= Beginning of Section =

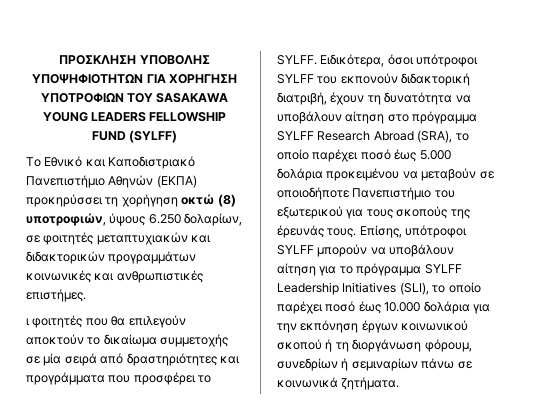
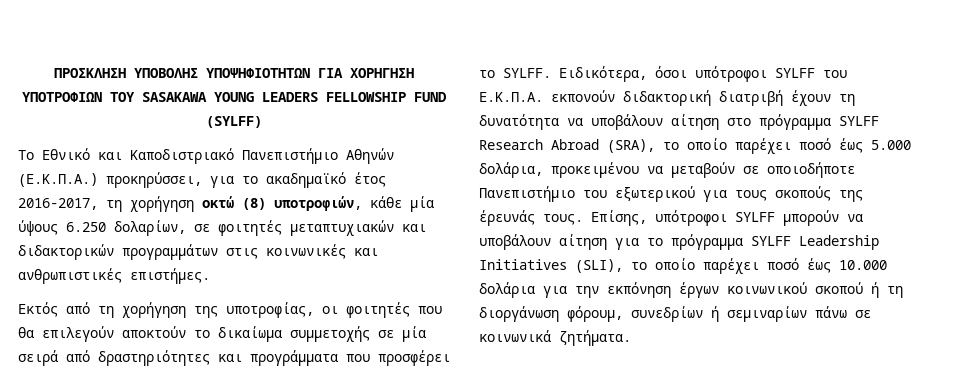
- Το Εθνικό και Καποδιστριακό Πανεπιστήμιο Αθηνών (ΕΚΠΑ) προκηρύσσει τη χορήγηση οκτώ (8) υποτροφιών, ύψους 6.250 δολαρίων, σε φοιτητές μεταπτυχιακών και διδακτορικών προγραμμάτων κοινωνικές και ανθρωπιστικές επιστήμες.
+ Το Εθνικό και Καποδιστριακό Πανεπιστήμιο Αθηνών (Ε.Κ.Π.Α.) προκηρύσσει, για το ακαδημαϊκό έτος 2016-2017, τη χορήγηση οκτώ (8) υποτροφιών, κάθε μία ύψους 6.250 δολαρίων, σε φοιτητές μεταπτυχιακών και διδακτορικών προγραμμάτων στις κοινωνικές και ανθρωπιστικές επιστήμες.
- ι φοιτητές που θα επιλεγούν αποκτούν το δικαίωμα συμμετοχής σε μία σειρά από δραστηριότητες και προγράμματα που προσφέρει το SYLFF.
+ Εκτός από τη χορήγηση της υποτροφίας, οι φοιτητές που θα επιλεγούν αποκτούν το δικαίωμα συμμετοχής σε μία σειρά από δραστηριότητες και προγράμματα που προσφέρει το SYLFF.
- Ειδικότερα, όσοι υπότροφοι SYLFF του εκπονούν διδακτορική διατριβή, έχουν τη δυνατότητα να υποβάλουν αίτηση στο πρόγραμμα SYLFF Research Abroad (SRA), το οποίο παρέχει ποσό έως 5.000 δολάρια προκειμένου να μεταβούν σε οποιοδήποτε Πανεπιστήμιο του εξωτερικού για τους σκοπούς της έρευνάς τους.
+ Ειδικότερα, όσοι υπότροφοι SYLFF του Ε.Κ.Π.Α. εκπονούν διδακτορική διατριβή έχουν τη δυνατότητα να υποβάλουν αίτηση στο πρόγραμμα SYLFF Research Abroad (SRA), το οποίο παρέχει ποσό έως 5.000 δολάρια, προκειμένου να μεταβούν σε οποιοδήποτε Πανεπιστήμιο του εξωτερικού για τους σκοπούς της έρευνάς τους.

= End of Section =

WHAT TO WORK ON> Retype word for word the lines running from the line containing "- Ειδικότερα, όσοι" to the end of the listing, and only those.

THE COMPLETED TASK>
- Ειδικότερα, όσοι υπότροφοι SYLFF του εκπονούν διδακτορική διατριβή, έχουν τη δυνατότητα να υποβάλουν αίτηση στο πρόγραμμα SYLFF Research Abroad (SRA), το οποίο παρέχει ποσό έως 5.000 δολάρια προκειμένου να μεταβούν σε οποιοδήποτε Πανεπιστήμιο του εξωτερικού για τους σκοπούς της έρευνάς τους.
+ Ειδικότερα, όσοι υπότροφοι SYLFF του Ε.Κ.Π.Α. εκπονούν διδακτορική διατριβή έχουν τη δυνατότητα να υποβάλουν αίτηση στο πρόγραμμα SYLFF Research Abroad (SRA), το οποίο παρέχει ποσό έως 5.000 δολάρια, προκειμένου να μεταβούν σε οποιοδήποτε Πανεπιστήμιο του εξωτερικού για τους σκοπούς της έρευνάς τους.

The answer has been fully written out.